30.8.09

Tres cuentistas

(La aclaración es innecesaria, lo sé hasta cierto punto, pero ojo: que no se tome esta notita de blog como un análisis “académico”. Ni siquiera he leído todos los cuentos de los escritores mencionados abajo. Sólo adelanto algunas ideas, con el formato “irresponsable” del blog, para que alguien, quizás yo mismo, las recoja más adelante.)

Los cuentos de Samanta Schweblin son clásicos: “redondos”, “cerrados”, de preceptiva Poe. Con finales claros y efectivos. Alguno, deliberadamente cortazariano, como “En la estepa”, se permite organizarse alrededor de una elipsis central. Pero no por eso dejan de estar construidos con precisión milimétrica, desde un principio a veces desvaído (a propósito, para regular la progresión) hasta el final contundente, pasando por el crescendo de rigor. Cada cuento es un mundo único, no parece haber vasos comunicantes entre ellos.
Los relatos de Fabián Casas, en cambio, son como fragmentos de una novela aún no terminada (y que no se podría terminar). Reaparecen los mismos personajes, las mismas situaciones, a veces con pequeños cambios de punto de vista o de detalles argumentales. “... mis tías y sus historias eran fractales”, dice el narrador en “Veteranos del pánico”. Bueno, exactamente eso: los textos de Casas (y quizás -hipótesis- se podrían incluir aquí los poemas y los ensayos) son fractales, interminables ramificaciones de un dibujito que parece el mismo desde lejos, sólo desde lejos. O bonsáis (la obsesión de Casas por lo japonés medio trucho): modelos en escala de objetos mucho mayores.
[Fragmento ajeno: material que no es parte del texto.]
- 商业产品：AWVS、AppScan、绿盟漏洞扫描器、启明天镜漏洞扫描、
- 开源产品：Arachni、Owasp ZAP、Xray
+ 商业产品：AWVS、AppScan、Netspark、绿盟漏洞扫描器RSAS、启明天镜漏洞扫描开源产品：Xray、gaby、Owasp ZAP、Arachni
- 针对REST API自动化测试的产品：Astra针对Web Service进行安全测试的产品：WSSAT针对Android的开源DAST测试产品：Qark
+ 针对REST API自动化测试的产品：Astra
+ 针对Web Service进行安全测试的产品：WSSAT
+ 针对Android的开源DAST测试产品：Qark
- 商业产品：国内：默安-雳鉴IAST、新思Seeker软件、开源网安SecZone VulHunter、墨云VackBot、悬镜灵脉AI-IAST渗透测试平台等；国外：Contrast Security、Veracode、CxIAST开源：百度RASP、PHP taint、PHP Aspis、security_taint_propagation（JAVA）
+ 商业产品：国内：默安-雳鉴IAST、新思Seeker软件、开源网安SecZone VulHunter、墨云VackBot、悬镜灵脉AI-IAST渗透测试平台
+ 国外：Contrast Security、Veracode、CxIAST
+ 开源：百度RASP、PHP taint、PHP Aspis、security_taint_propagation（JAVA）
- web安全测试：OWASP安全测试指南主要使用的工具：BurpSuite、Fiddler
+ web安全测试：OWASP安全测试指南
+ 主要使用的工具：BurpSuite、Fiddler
Aunque los bonsáis se recortan (castran) cuidadosamente, mientras que Casas parece proceder por hachazos; de allí algún que otro final abrupto. Pero sólo parece: la naturaleza del fragmento es pertenecer a un todo, aunque sea esquivo; nada más tonto que piezas de un rompecabezas cuadraditas, con bordes regulares... (Vamos a ver qué sucede cuando el hombre de Boedo se descuelgue con una novela de 500 páginas.)
Una formulación intermedia, se me ocurre, aparece en los cuentos de El vuelo magnífico de la noche, de Patricio Pron. Los cuentos son independientes, pero están sutilmente unidos: por tonos, por temas (el globo aerostático) y, sobre todo, por el protagonismo del lenguaje como personaje; además de expresiones que se repiten, reformulaciones, estilizaciones: el primero y el último cuentos son parodias, más que homenajes, a Borges; y el título del primero, “Un paisaje de acontecimientos”, reaparece como frase en medio del último. No puede descartarse que el procedimiento sea burdamente deliberado: juntar cuentos que no tienen demasiado en común y “peinarlos” dejando caer aquí o allá estas conexiones de las que hablo. En algunos casos funcionaría (habría que ver cuáles), pero en otros casos no. También esto da para conectar con (el título de) la novela El comienzo de la primavera, que alude a Wedekind, así como El vuelo... es un verso de Novalis; pero esto queda para otro post, pendiente, (me) lo prometo.